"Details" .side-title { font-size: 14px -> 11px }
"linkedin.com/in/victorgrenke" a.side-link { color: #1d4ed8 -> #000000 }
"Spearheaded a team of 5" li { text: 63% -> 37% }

...

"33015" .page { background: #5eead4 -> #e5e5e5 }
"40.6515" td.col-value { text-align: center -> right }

--

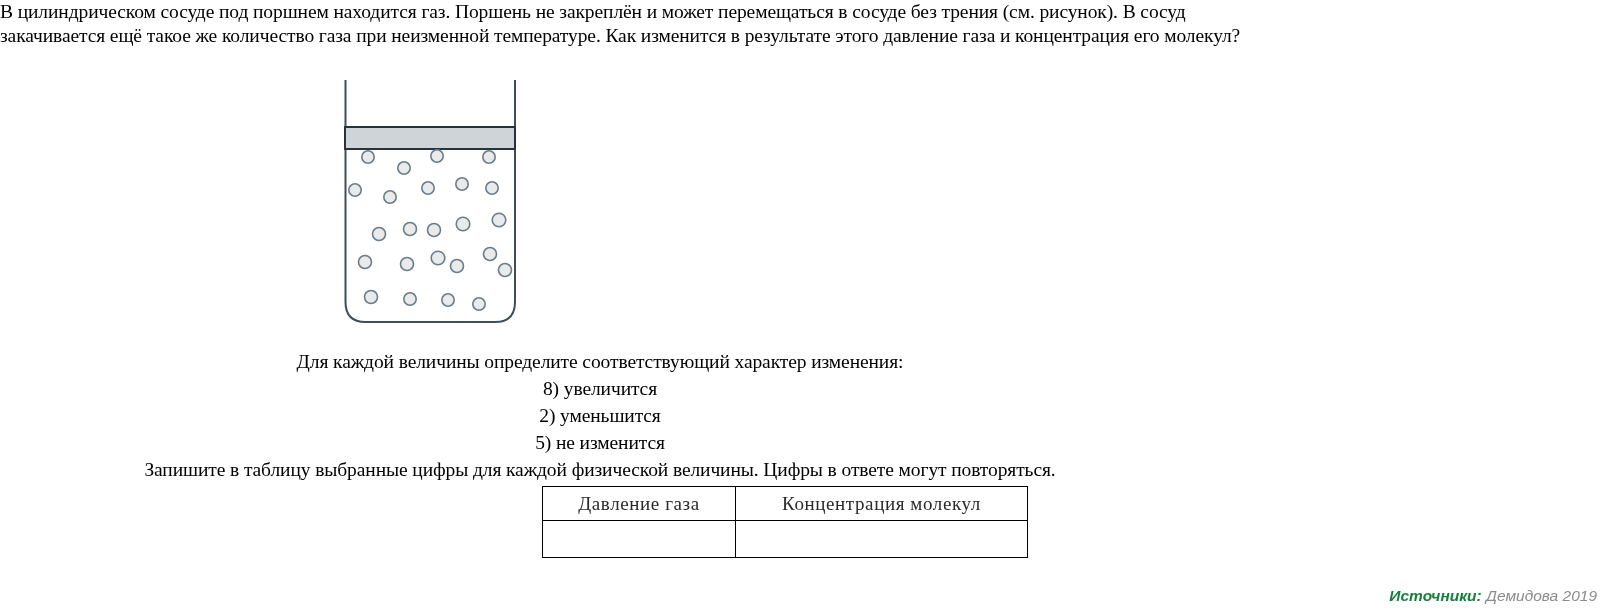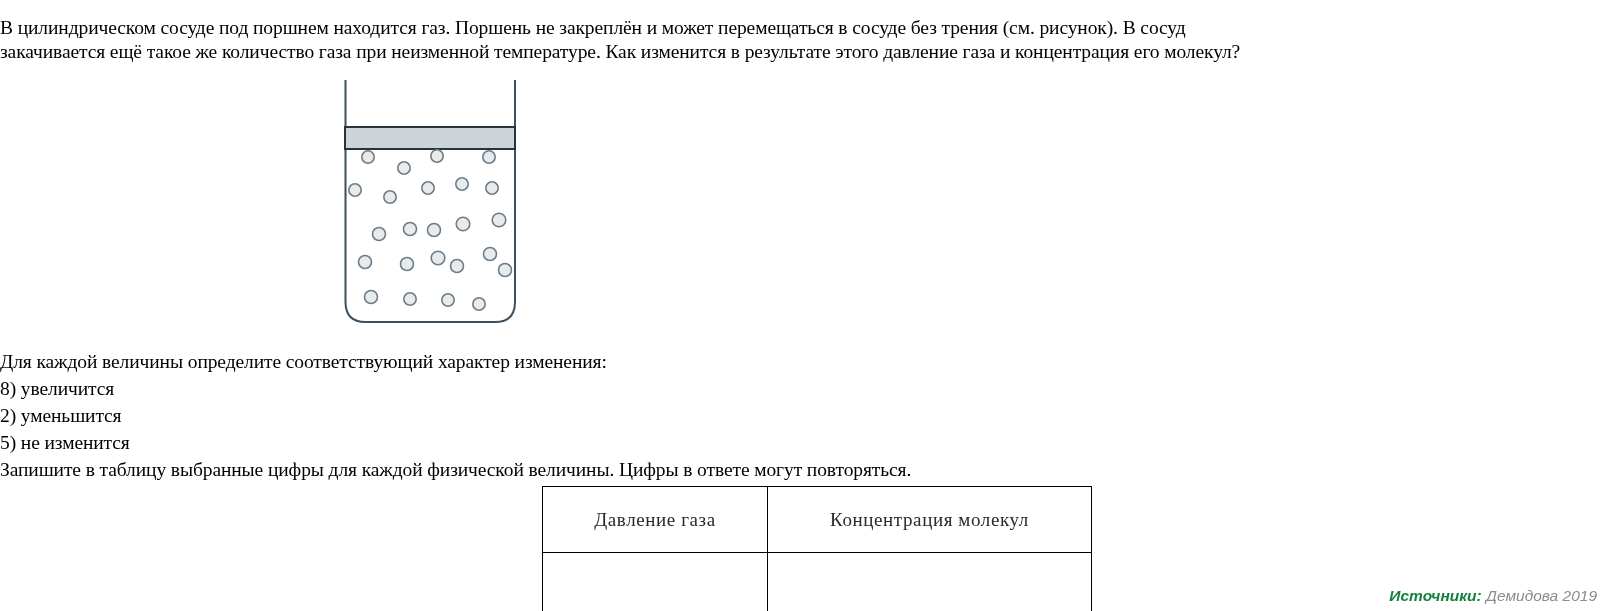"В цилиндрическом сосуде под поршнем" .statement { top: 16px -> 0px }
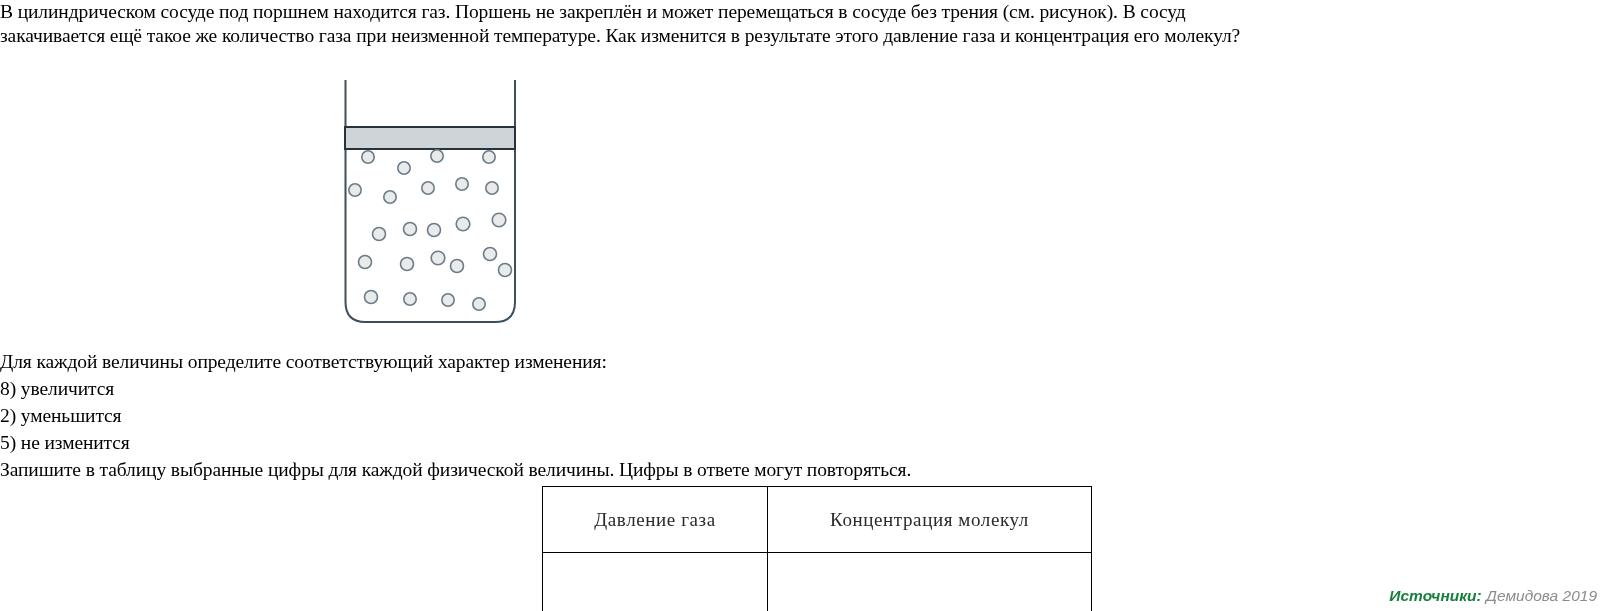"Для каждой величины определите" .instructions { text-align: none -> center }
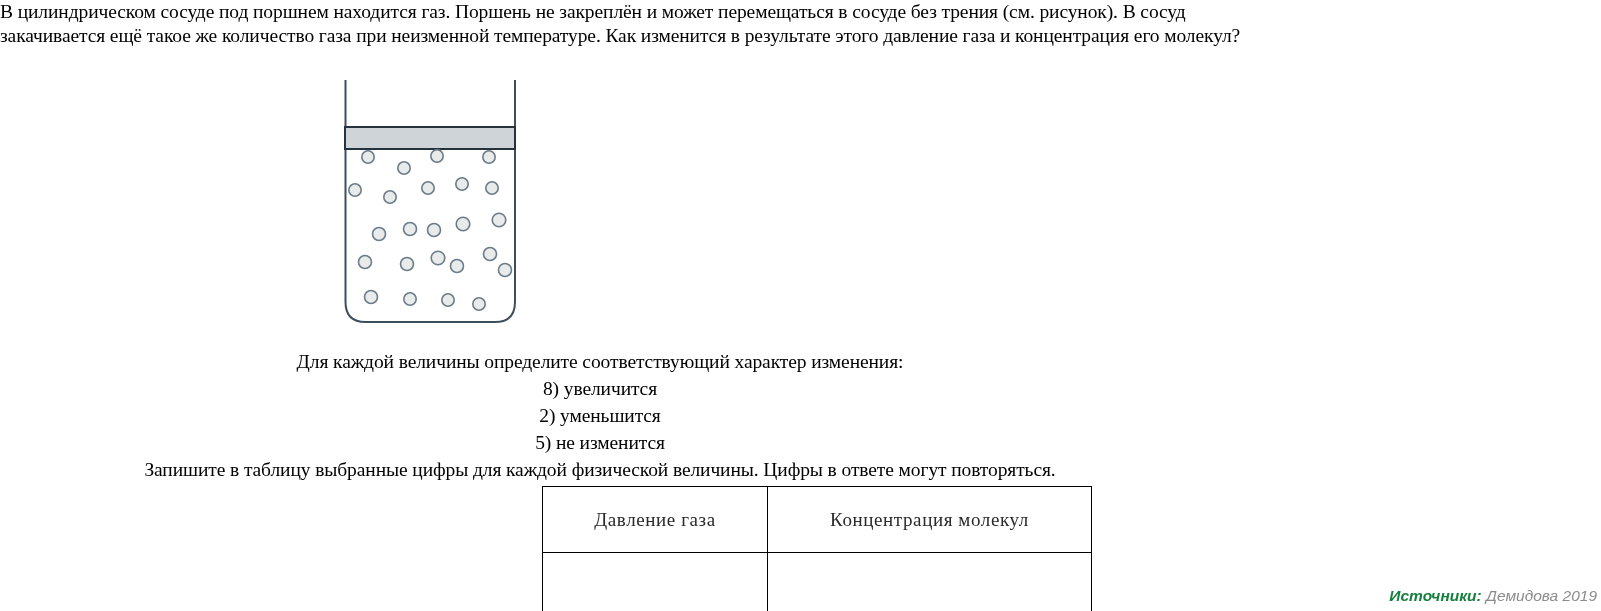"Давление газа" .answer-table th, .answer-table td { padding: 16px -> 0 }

→ **HOW TO COMPLETE THIS TASK**
Only lines with the word "side" are wanted. Find and copy them from the records above.

→ **ANSWER TO THE PROBLEM**
"Details" .side-title { font-size: 14px -> 11px }
"linkedin.com/in/victorgrenke" a.side-link { color: #1d4ed8 -> #000000 }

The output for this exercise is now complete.